Make the world a better place
Try instead to make a cake.
(That was really terrible.)
Found on
Not So Humble Pie
Spiced Pumpkin Cake
yields 2 8" or 9" cake rounds
3 cups
all-purpose flour (spooned and leveled)
1 cup
granulated sugar
2 teaspoons
baking powder
2 teaspoons
baking soda
3/4 teaspoon
salt
1 tablespoon
ground cinnamon
2 teaspoons
ground ginger
2 teaspoons
freshly ground nutmeg
1 cup golden
brown sugar, firmly packed
2 cups canned
pumpkin puree
5 large eggs,
at room temperature
1 1/4 cup
vegetable oil
Preheat your
oven to 350°F and prepare two 8" or 9" round cake pans with a light
coating of non-stick spray and then line the bottoms with parchment.
In a large
bowl, sift together the flour, granulated sugar, baking powder, baking soda,
salt and spices. Once sifted, give it a good mixing with a whisk to ensure
everything is evenly distributed and then set aside.
In a second
large bowl, add the brown sugar and a third of the pumpkin puree. Combine the
two with a spatula, pressing firmly to ensure there are no rogue lumps of
sugar. Once lump free, add the remaining pumpkin and oil. Blend with a
whisk and then add the eggs, one at a time, stirring with the whisk to
incorporate after each addition.
Add the dry
ingredients a third at a time, blending after each addition.
Divide the
batter between your two pans and place into the oven on a lower-middle
rack. Bake for 40-45 minutes until risen and firm to the touch.
Let the cakes
stand in the pans on a wire rack to cool for 10 minutes. Then unmold onto the
racks and turn right-side up to cool completely.
Once cool you
can begin on my whipped cream cheese frosting.

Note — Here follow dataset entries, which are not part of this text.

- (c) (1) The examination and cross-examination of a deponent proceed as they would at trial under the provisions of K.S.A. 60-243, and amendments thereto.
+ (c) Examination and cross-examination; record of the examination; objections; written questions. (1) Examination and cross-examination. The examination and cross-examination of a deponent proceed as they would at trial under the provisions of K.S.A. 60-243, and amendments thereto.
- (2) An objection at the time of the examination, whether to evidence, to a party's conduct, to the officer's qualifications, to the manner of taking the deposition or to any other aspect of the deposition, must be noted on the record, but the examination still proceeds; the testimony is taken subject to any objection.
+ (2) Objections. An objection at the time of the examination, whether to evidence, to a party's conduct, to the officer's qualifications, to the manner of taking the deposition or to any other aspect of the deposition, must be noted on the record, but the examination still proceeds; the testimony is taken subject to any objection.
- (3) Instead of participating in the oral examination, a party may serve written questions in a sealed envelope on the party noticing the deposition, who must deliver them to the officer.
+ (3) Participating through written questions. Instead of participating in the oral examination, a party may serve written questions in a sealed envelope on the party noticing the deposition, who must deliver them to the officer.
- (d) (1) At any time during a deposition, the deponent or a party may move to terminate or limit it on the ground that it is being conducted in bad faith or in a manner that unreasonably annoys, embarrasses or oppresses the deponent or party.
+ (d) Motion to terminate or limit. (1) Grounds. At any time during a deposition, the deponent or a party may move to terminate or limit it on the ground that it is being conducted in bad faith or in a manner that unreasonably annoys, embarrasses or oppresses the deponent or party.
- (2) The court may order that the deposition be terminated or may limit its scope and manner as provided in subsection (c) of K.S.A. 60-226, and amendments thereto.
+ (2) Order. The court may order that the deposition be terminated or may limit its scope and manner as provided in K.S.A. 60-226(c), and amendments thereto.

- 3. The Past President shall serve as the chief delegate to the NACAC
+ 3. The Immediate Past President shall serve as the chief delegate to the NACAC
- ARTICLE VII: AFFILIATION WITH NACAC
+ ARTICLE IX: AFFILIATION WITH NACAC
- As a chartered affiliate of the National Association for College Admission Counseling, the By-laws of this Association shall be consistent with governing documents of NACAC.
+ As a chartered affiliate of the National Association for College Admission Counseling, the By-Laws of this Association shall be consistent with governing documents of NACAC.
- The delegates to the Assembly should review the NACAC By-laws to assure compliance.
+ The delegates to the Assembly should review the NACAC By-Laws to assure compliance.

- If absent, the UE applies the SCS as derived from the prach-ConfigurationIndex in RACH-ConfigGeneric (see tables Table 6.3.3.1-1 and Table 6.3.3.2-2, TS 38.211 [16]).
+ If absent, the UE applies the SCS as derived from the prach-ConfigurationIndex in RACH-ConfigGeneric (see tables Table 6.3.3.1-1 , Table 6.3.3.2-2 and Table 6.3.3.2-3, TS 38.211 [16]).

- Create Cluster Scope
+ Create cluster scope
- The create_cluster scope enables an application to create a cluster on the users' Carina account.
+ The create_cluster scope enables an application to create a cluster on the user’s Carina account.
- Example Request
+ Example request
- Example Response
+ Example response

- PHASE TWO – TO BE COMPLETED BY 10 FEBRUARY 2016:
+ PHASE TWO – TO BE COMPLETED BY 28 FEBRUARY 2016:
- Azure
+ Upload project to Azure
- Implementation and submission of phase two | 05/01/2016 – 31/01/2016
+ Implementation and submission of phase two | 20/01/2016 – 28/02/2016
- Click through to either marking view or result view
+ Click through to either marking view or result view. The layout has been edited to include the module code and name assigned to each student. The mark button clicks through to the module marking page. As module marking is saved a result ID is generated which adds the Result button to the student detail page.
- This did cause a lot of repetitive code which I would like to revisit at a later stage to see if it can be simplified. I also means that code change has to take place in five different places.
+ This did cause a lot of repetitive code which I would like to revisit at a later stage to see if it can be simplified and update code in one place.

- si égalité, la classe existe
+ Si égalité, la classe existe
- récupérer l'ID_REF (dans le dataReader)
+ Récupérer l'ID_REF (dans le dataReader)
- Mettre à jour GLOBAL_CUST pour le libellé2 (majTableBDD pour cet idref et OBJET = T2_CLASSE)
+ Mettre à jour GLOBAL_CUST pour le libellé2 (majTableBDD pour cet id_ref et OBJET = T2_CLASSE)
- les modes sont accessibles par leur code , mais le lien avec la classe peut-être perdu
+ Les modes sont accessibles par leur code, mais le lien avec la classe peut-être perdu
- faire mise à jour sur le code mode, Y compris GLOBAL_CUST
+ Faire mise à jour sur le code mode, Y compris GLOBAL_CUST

Ms. Humble's Whipped Cream Cheese Frosting
Yields enough to frost a 8" or 9" double layer cake.
1lb (16oz) full
fat cream cheese, softened but still cool
1 1/2 cups
powdered sugar
1 cup cold
heavy cream (use the ultra heavy 40%+ cream if you can find it)
1 teaspoon
vanilla bean paste or vanilla extract
Sift
the powdered sugar and add the cream cheese to the bowl of your mixer with the
paddle attachment. Beat them thoroughly until fluffy and completely smooth/lump
free. In a separate bowl, beat the heavy cream to nearly stiff peaks, then add
the whipped cream into the cheese mixture, scrape down the sides of your bowl
and quickly and briefly beat to combine. Do not over beat.